While the media spotlight Tuesday focused on the day's extensive criticism of Ashcroft, the Bush Justice Department and the FBI, Ashcroft read excerpts from a newly declassified memo authored by commission member Jamie Gorelick, a former deputy attorney general with the Clinton Administration. According to Ashcroft, the memo illustrated the bureaucratic and legal obstacles faced by the Justice Department operating under guidelines written by the Clinton Administration.
According to Ashcroft, the memo illustrated the bureaucratic and legal obstacles faced by the Justice Department operating under guidelines written by the Clinton Administration.
The memo was given to the panel after Ashcroft's opening remarks. Ashcroft declassified the memo specifically for the occasion of his testimony and described its contents in his opening remarks, as part of a detailed attack on Clinton administration policies on counterterrorism and law enforcement.

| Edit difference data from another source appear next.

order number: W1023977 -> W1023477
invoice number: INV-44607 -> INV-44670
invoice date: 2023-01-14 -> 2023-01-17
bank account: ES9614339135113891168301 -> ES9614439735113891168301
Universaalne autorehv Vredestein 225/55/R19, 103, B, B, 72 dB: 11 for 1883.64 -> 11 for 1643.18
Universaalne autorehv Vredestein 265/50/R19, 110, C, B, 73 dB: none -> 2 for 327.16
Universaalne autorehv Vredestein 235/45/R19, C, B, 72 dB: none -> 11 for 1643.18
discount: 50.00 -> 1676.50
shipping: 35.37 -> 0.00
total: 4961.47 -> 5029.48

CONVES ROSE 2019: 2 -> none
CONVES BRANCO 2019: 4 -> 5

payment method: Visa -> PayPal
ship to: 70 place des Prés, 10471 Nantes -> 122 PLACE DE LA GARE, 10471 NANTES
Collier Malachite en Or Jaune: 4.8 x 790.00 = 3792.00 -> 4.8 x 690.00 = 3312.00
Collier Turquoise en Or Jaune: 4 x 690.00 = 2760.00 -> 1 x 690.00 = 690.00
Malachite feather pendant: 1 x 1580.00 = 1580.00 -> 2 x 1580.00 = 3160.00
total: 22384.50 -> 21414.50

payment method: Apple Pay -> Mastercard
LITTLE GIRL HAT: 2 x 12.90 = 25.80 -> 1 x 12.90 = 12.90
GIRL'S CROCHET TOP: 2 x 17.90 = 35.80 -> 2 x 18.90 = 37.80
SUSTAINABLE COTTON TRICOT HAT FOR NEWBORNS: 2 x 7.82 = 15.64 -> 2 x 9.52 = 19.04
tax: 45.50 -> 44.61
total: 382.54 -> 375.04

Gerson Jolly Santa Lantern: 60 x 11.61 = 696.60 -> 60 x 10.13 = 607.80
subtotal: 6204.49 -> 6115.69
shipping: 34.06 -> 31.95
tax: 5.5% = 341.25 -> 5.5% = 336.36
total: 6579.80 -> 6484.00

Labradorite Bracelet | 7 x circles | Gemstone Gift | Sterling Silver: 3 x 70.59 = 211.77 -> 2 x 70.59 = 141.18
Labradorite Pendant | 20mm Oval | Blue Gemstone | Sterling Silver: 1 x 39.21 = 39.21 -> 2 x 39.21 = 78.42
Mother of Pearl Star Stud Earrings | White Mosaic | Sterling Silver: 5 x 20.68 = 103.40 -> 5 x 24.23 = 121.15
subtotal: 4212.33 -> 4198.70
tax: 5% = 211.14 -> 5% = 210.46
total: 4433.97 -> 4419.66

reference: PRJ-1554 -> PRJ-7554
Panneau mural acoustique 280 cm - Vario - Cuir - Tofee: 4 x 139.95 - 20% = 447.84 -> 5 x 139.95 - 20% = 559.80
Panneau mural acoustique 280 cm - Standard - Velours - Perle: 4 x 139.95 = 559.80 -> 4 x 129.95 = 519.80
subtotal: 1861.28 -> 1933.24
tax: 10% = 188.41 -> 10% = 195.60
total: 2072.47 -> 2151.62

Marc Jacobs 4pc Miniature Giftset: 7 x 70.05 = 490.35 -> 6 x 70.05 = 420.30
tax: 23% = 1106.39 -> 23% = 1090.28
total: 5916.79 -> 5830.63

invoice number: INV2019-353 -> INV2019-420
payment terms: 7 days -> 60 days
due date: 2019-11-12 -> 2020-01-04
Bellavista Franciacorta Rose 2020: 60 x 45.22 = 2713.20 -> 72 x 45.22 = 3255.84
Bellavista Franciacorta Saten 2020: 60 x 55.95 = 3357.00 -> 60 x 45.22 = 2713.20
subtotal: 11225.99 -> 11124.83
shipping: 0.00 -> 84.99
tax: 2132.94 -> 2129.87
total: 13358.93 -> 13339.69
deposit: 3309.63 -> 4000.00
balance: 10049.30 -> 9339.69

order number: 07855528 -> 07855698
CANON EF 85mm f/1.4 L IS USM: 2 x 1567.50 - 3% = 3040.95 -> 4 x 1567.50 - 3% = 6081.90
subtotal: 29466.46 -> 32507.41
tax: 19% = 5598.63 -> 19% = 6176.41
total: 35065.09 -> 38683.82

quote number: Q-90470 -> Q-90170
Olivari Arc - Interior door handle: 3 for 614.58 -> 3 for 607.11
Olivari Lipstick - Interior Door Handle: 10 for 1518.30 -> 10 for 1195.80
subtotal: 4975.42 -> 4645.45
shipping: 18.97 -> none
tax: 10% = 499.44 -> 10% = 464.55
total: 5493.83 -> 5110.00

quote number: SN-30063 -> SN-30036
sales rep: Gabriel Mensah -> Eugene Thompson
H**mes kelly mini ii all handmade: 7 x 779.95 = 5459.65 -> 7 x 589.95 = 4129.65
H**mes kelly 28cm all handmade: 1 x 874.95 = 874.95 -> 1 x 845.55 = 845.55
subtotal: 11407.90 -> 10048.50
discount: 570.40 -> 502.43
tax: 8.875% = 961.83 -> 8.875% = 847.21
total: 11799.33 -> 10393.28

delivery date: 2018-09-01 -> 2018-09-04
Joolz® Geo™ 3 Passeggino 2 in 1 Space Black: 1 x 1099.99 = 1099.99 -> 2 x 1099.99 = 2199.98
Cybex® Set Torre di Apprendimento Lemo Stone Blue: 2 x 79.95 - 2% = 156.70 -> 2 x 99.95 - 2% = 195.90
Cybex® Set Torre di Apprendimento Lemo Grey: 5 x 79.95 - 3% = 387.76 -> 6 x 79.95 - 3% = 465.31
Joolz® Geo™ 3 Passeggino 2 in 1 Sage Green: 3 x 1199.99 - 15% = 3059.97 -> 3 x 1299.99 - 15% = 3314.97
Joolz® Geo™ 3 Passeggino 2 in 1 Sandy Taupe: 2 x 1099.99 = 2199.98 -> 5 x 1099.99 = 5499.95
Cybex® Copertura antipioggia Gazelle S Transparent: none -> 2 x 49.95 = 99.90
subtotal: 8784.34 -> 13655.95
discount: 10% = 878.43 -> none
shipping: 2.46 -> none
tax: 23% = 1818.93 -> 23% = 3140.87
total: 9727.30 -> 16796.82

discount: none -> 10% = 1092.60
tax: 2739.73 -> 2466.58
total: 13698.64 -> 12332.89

Previous complaints about conflicts of interest have dogged the commission. Families of the September 11 victims have complained about Philip Zelikow, the commission's executive director, who received briefings on al Qaeda as a member of the Bush Administration and who co-authored a 1995 book with National Security Adviser Condoleezza Rice.
Gorelick has also been a lightning rod for criticism on the basis of such conflicts. As deputy attorney general under Janet Reno, Gorelick recused herself from questioning Reno after her testimony earlier Tuesday. Gorelick did not recuse herself from questioning Ashcroft after the disclosure of the memo. The panel largely ignored the memo during the hearing.
"The basic architecture for the wall in the 1995 Guidelines was contained in a classified memorandum entitled 'Instructions on Separation of Certain Foreign Counterintelligence and Criminal Investigations,' " Ashcroft testified.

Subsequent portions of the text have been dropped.